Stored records

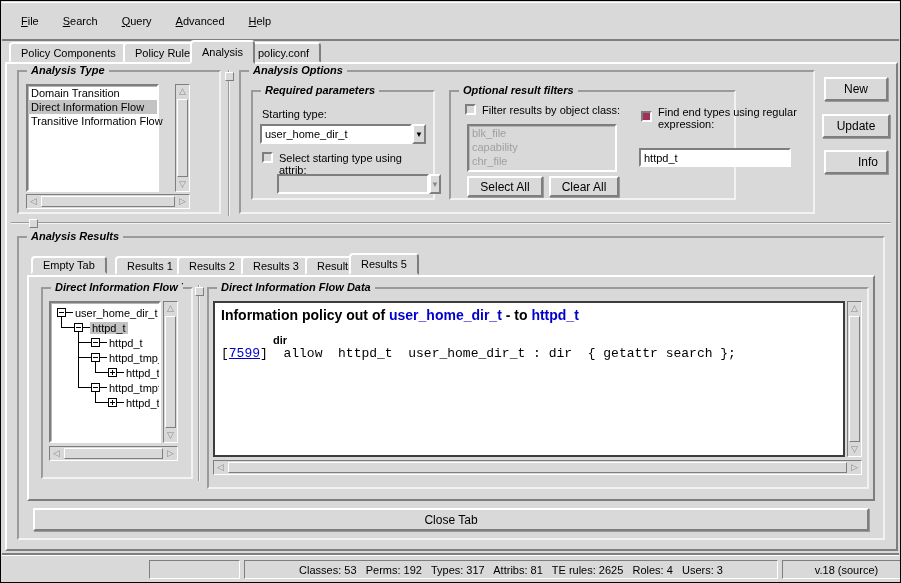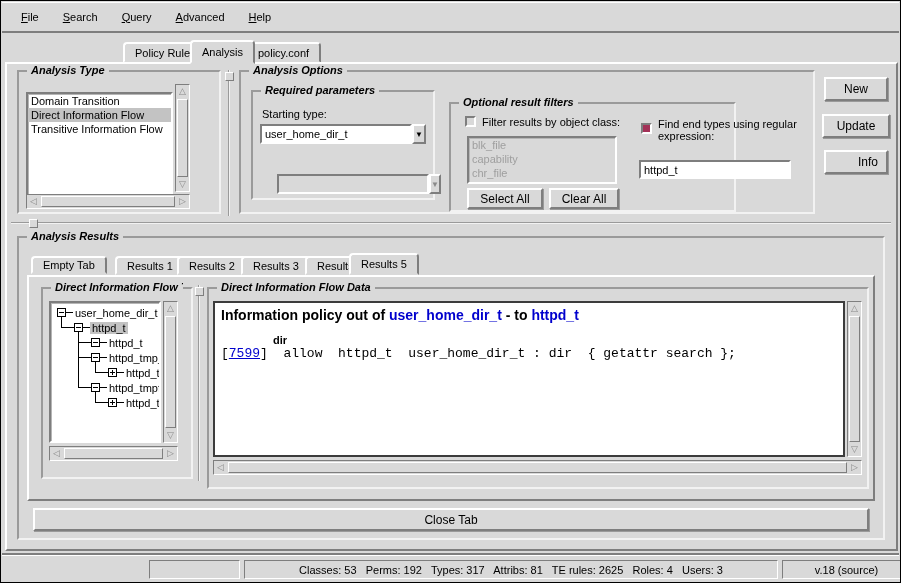--- a/index.html
+++ b/index.html
@@ -19,7 +19,7 @@
   .raised   { border:2px solid; border-color:#ffffff #7e7e7e #7e7e7e #ffffff; background:#d9d9d9; }
   
   #menubar {
-    position:absolute; left:1px; top:1px; right:1px; height:31px;
+    position:absolute; left:1px; top:1px; right:1px; height:39px;
     background:#d9d9d9; border-bottom:2px solid; border-color:#7e7e7e;
     border-bottom-color:#7e7e7e; box-shadow:0 1px 0 #ffffff inset;
     display:flex; align-items:center; padding-left:10px; gap:6px;

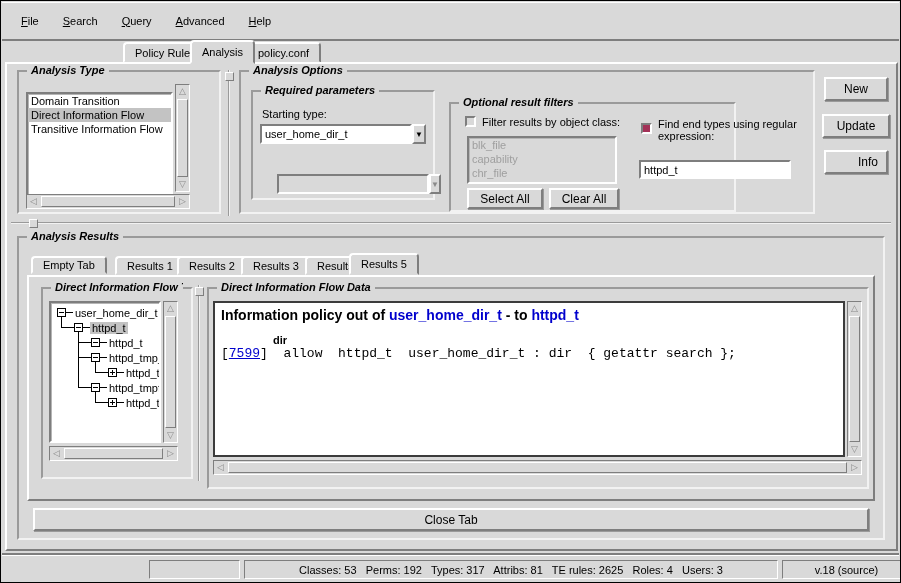--- a/index.html
+++ b/index.html
@@ -131,6 +131,7 @@
     <span class="menu-item">Help</span>
   </div>
 
+  <div class="tab" style="left:8px; top:41px;">Policy Components</div>
   <div class="tab" style="left:122px; top:41px;">Policy Rules</div>
   <div class="tab active" style="left:189px; top:39px;">Analysis</div>
   <div class="tab" style="left:245px; top:41px;">policy.conf</div>

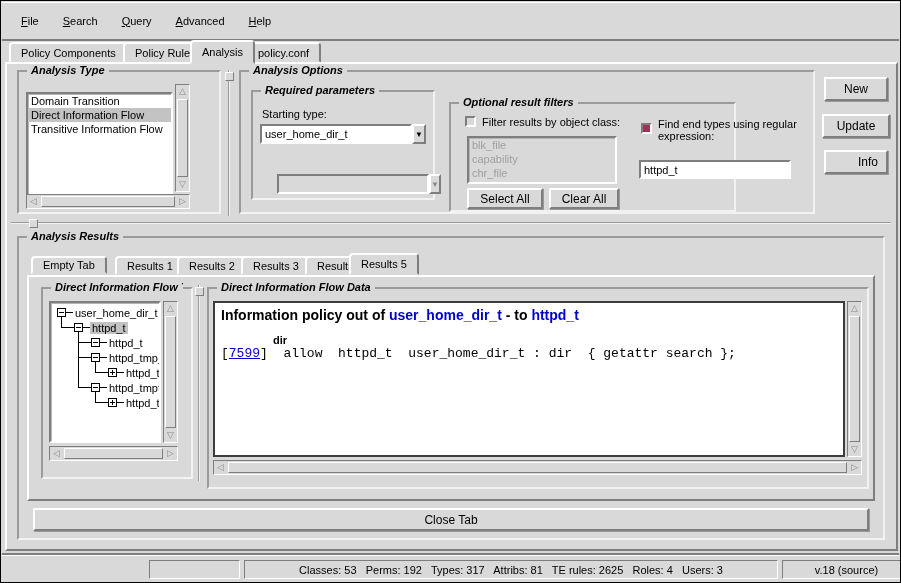--- a/index.html
+++ b/index.html
@@ -140,7 +140,7 @@
 
     <div class="lframe" style="left:10px; top:6px; width:204px; height:144px;">
       <span class="lf-title">Analysis Type</span>
-      <div class="whitebox" style="position:absolute; left:7px; top:20px; width:147px; height:108px;">
+      <div class="whitebox" style="position:absolute; left:7px; top:12px; width:133px; height:108px;">
         <div class="lb-item">Domain Transition</div>
         <div class="lb-item selected">Direct Information Flow</div>
         <div class="lb-item">Transitive Information Flow</div>

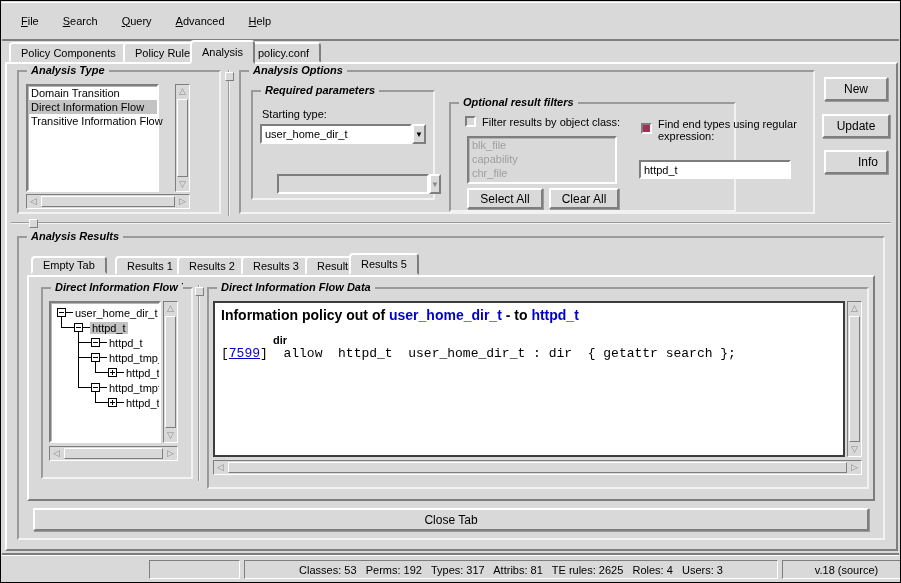--- a/index.html
+++ b/index.html
@@ -176,7 +176,7 @@
         </div>
       </div>
 
-      <div class="lframe" style="left:208px; top:30px; width:287px; height:110px;">
+      <div class="lframe" style="left:208px; top:18px; width:287px; height:110px;">
         <span class="lf-title">Optional result filters</span>
 
         <div class="cb-row" style="left:14px; top:12px;">

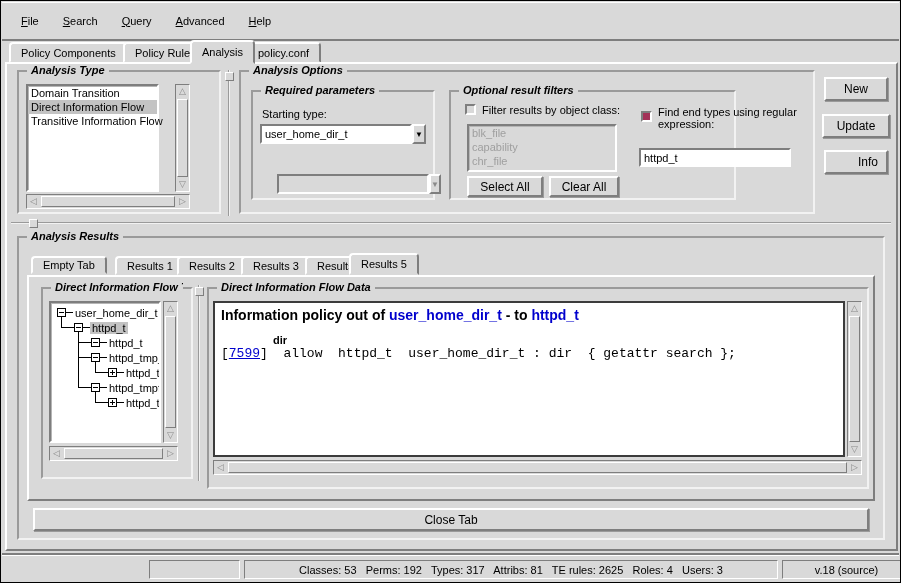--- a/index.html
+++ b/index.html
@@ -170,6 +170,10 @@
           <input class="combo-entry" value="user_home_dir_t" style="">
           <div class="combo-btn">▼</div>
         </div>
+        <div class="cb-row" style="left:9px; top:60px; width:168px;">
+          <span class="cb"></span>
+          <span class="static">Select starting type using attrib:</span>
+        </div>
         <div class="combo disabled" style="left:24px; top:82px; width:134px;">
           <input class="combo-entry" disabled="" value="" style="">
           <div class="combo-btn">▼</div>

TASK REQUIREMENTS →
From the entries above, show each line that includes the string "ffffff".

SOLUTION TO THIS PROBLEM →
   .raised   { border:2px solid; border-color:#ffffff #7e7e7e #7e7e7e #ffffff; background:#d9d9d9; }
     border-bottom-color:#7e7e7e; box-shadow:0 1px 0 #ffffff inset;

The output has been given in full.